The goal of this project is give you practice beginning to work with a distributed recommender system. It is sufficient for this assignment to build out your application on a single node.

  • Adapt one of your recommendation systems to work with Apache Spark and compare the performance with your previous iteration. Consider the efficiency of the system and the added complexity of using Spark.

  • You may complete the assignment using PySpark (Python), SparkR (R) , sparklyr (R), or Scala.

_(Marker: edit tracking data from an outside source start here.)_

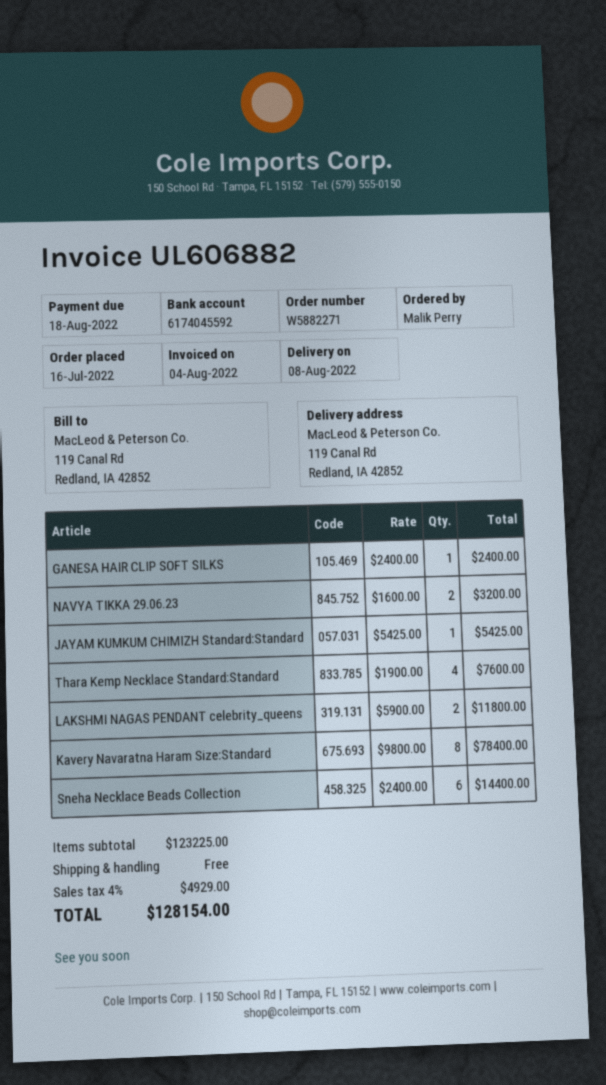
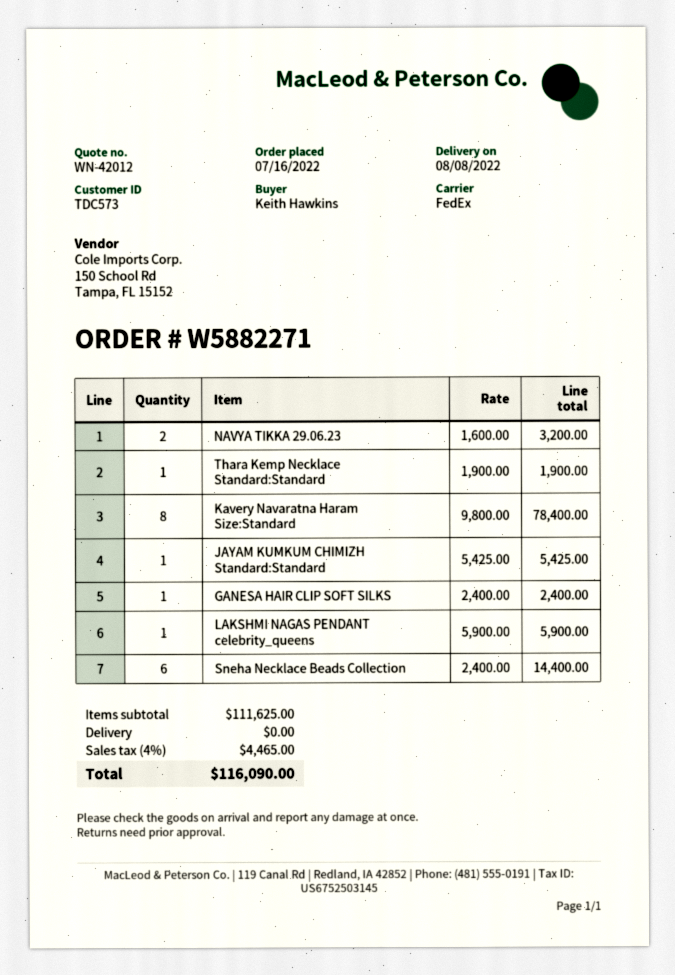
ordered by: Malik Perry -> Keith Hawkins
Thara Kemp Necklace Standard:Standard: 4 x 1900.00 = 7600.00 -> 1 x 1900.00 = 1900.00
LAKSHMI NAGAS PENDANT celebrity_queens: 2 x 5900.00 = 11800.00 -> 1 x 5900.00 = 5900.00
subtotal: 123225.00 -> 111625.00
tax: 4% = 4929.00 -> 4% = 4465.00
total: 128154.00 -> 116090.00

  • Please include in your conclusion: For your given recommender system’s data, algorithm(s), and (envisioned) implementation, at what point would you see moving to a distributed platform such as Spark becoming necessary?

set.seed(222)
# Libraries
library(recommenderlab)
library(sparklyr)
library(dplyr)
#library(tidyverse)

1 Data Loading and Spark

Using local spark installation as a single node and Connecting to Spark

# Set up the Spark Home directory
Sys.setenv(SPARK_HOME="C:\\Users\\kumarn8\\AppData\\Local\\spark\\spark-2.2.0-bin-hadoop2.7")
sc <- spark_connect(master = "local",  config = spark_config())
data(Jester5k)
#constrain / normalize
Jester5k@data@x[Jester5k@data@x[] < -10] <- -10
Jester5k@data@x[Jester5k@data@x[] > 10] <- 10

# Creatins subset of jokes with more than 80 ratings and users with more than twenty rating
Jester5k_r <- Jester5k[rowCounts(Jester5k) > 80,  colCounts(Jester5k) > 20]

start_time<- Sys.time()
e <- evaluationScheme(Jester5k_r, method = "split",train = 0.8, given = 30, goodRating = 3, k=5)
e
## Evaluation scheme with 30 items given
## Method: 'split' with 5 run(s).
## Training set proportion: 0.800
## Good ratings: >=3.000000
## Data set: 1701 x 100 rating matrix of class 'realRatingMatrix' with 167062 ratings.

2 Building Model

# Creation of the model - UBCF Model technique
Rec.model <- Recommender(getData(e, "train"), "UBCF", parameter = list(method = "pearson", normalize = "Z-score", nn=25))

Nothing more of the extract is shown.